Over 10 Million Installs: Wuta Camera Infected by Malicious SDK Capable of Loading Hacker-Written Malicious Code
Brook.X
In 2019, Kaspersky Lab noticed that CamScanner, an app with over 100 million installations on Google Play alone, was utilizing an advertising SDK that exhibited malicious behavior. This malware was subsequently named Necro.
Unexpectedly, several years later, this malicious software made a comeback. Kaspersky discovered that another popular app, Wuta Camera, had also been infected. Wuta Camera had amassed over 10 million installations on Google Play alone.
Another app found to be infected alongside Wuta Camera was a browser named Max Browser. However, the developer of this browser was listed as WA message recover-wamr, a company that Landian.news has never heard of.
Kaspersky speculated that Wuta Camera likely used certain advertising SDKs that were not rigorously vetted, and these SDKs may lack strict review processes. It was through these advertising SDKs that the Necro malware infiltrated Wuta Camera.
Wuta Camera is developed by Shanghai Benqu Network Technology Co., Ltd., a software developer based in China. Considering that Chinese users do not use Google Play to download apps, the actual number of infections could be much higher, possibly reaching tens of millions.

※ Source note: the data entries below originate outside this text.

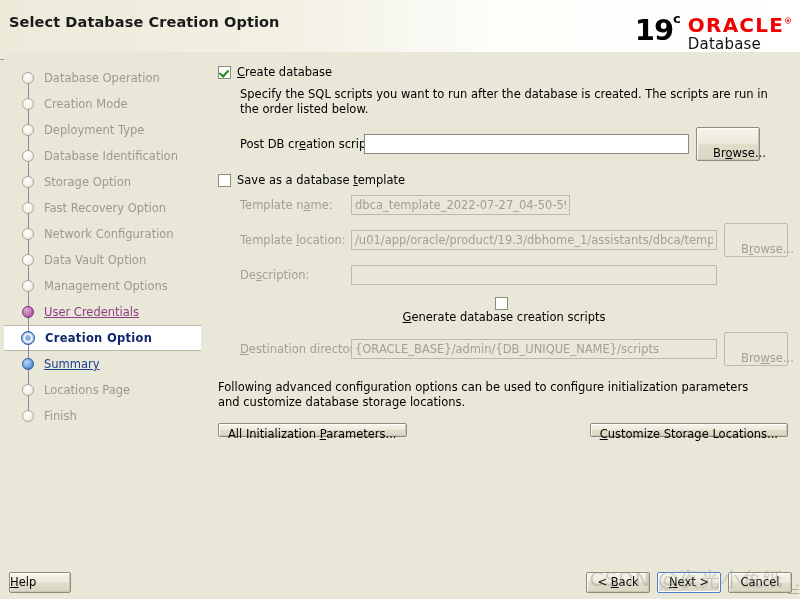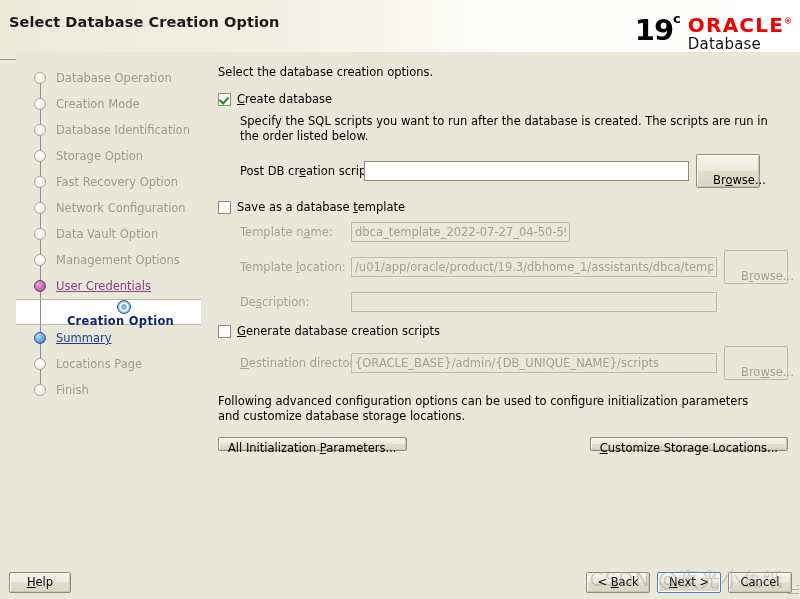--- a/index.html
+++ b/index.html
@@ -101,21 +101,21 @@
     position: absolute;
     left: 0;
     top: 52px;
     width: 800px;
     height: 512px;
   }
 
   
   .sidebar {
     position: absolute;
-    left: 16px;
+    left: 4px;
     top: 0;
     width: 200px;
     height: 512px;
     background: #e9e7d7;
     border-right: 1px solid #8f8f7c;
     box-sizing: border-box;
   }
   .steps {
     position: relative;
     padding-top: 13px;
@@ -180,21 +180,20 @@
   }
   .step-label.done {
     color: #1b3f8f;
     text-decoration: underline;
     cursor: pointer;
   }
   .step.current-row {
     background: #ffffff;
     border-top: 1px solid #b9b7a6;
     border-bottom: 1px solid #b9b7a6;
-    flex-direction: column;
   }
   .step-label.current {
     color: #10266b;
     font-weight: bold;
     letter-spacing: 0.3px;
   }
 
   
   .content {
     position: absolute;
@@ -340,21 +339,21 @@
     top: 564px;
     width: 800px;
     height: 35px;
     background: #e9e7d7;
   }
   .footer-help {
     position: absolute;
     left: 9px;
     top: 8px;
     width: 62px;
-    text-align: center;
+    text-align: left;
     padding: 0;
   }
   .footer-right {
     position: absolute;
     right: 8px;
     top: 8px;
     display: flex;
     gap: 7px;
   }
   .btn-nav { width: 64px; padding: 0; text-align: center; }
@@ -417,20 +416,25 @@
           <div class="bullet pending"></div>
           <div class="step-label pending">Database Operation</div>
         </div>
 
         <div class="step">
           <div class="connector"></div>
           <div class="bullet pending"></div>
           <div class="step-label pending">Creation Mode</div>
         </div>
 
+        <div class="step">
+          <div class="connector"></div>
+          <div class="bullet pending"></div>
+          <div class="step-label pending">Deployment Type</div>
+        </div>
 
         <div class="step">
           <div class="connector"></div>
           <div class="bullet pending"></div>
           <div class="step-label pending">Database Identification</div>
         </div>
 
         <div class="step">
           <div class="connector"></div>
           <div class="bullet pending"></div>
@@ -490,21 +494,20 @@
           <div class="connector"></div>
           <div class="bullet pending"></div>
           <div class="step-label pending">Finish</div>
         </div>
 
       </div>
     </div>
 
     <div class="content">
 
-      <div class="intro">Select the database creation options.</div>
 
       <div class="check-row">
         <div class="checkbox checked"></div>
         <div class="check-label"><span class="mn">C</span><span>reate database</span></div>
       </div>
 
       <div class="indent-block">
         <div class="hint">Specify the SQL scripts you want to run after the database is created. The scripts are run in the order listed below.</div>
         <div class="field-row">
           <div class="field-label lbl-w">Post DB cr<span class="mn">e</span>ation scripts:</div>
@@ -527,21 +530,21 @@
           <div class="field-label dim lbl-w2">Template <span class="mn">l</span>ocation:</div>
           <input class="textfield tf-tloc disabled" type="text" disabled="" value="/u01/app/oracle/product/19.3/dbhome_1/assistants/dbca/temp" style="">
           <button class="btn btn-browse disabled" disabled="">B<span class="mn">r</span>owse...</button>
         </div>
         <div class="field-row">
           <div class="field-label dim lbl-w2">De<span class="mn">s</span>cription:</div>
           <input class="textfield tf-desc disabled" type="text" disabled="" value="" style="">
         </div>
       </div>
 
-      <div class="check-row" style="margin-top:12px;">
+      <div class="check-row" style="margin-top:12px;flex-direction:column;">
         <div class="checkbox"></div>
         <div class="check-label"><span class="mn">G</span>enerate database creation scripts</div>
       </div>
 
       <div class="indent-block" style="margin-top:6px;">
         <div class="field-row">
           <div class="field-label dim lbl-w2"><span class="mn">D</span>estination directory:</div>
           <input class="textfield tf-dest disabled" type="text" disabled="" value="{ORACLE_BASE}/admin/{DB_UNIQUE_NAME}/scripts" style="">
           <button class="btn btn-browse disabled" disabled="">Bro<span class="mn">w</span>se...</button>
         </div>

The primary function of the Necro malware is to download malicious modules that can load and execute any DEX file. DEX files are compiled codes written for Android. This malware can also install other apps or malicious files and use the victim's device for tunneling transmissions (turning it into an IP proxy node).
At its core, the issue revolves around advertisements. The hacking group behind Necro is primarily motivated by profit, operating by loading invisible ads, automatically interacting with them, opening any link, and running JavaScript code, essentially to defraud advertising revenue as part of a black-market operation.
Following Kaspersky's report, Wuta Camera has released a new version that removes the malicious ad SDK. The affected version was 6.3.2.148 and below, while the latest version, 6.3.7.138, has completed the cleanup process. Users are advised to upgrade to the latest version.
However, neither Kaspersky nor Wuta Camera has disclosed the operator behind the malicious ad SDK. It remains unclear whether the SDK's operator is directly linked to the Necro malware or if the advertising company had procedural loopholes that allowed Necro access.
After receiving Kaspersky's report, Max Browser, which had 1 million installs, was directly removed from Google Play. It might take some time before a new version, cleared of the malicious ad SDK, is released.
Lastly, it's important to note that outside of Google Play, Necro malware remains highly active. It's hidden in various unofficial channels' modified software, such as cracked versions of Spotify, WhatsApp, Minecraft, etc. Therefore, avoiding downloads from unofficial sources is a crucial step in ensuring safety.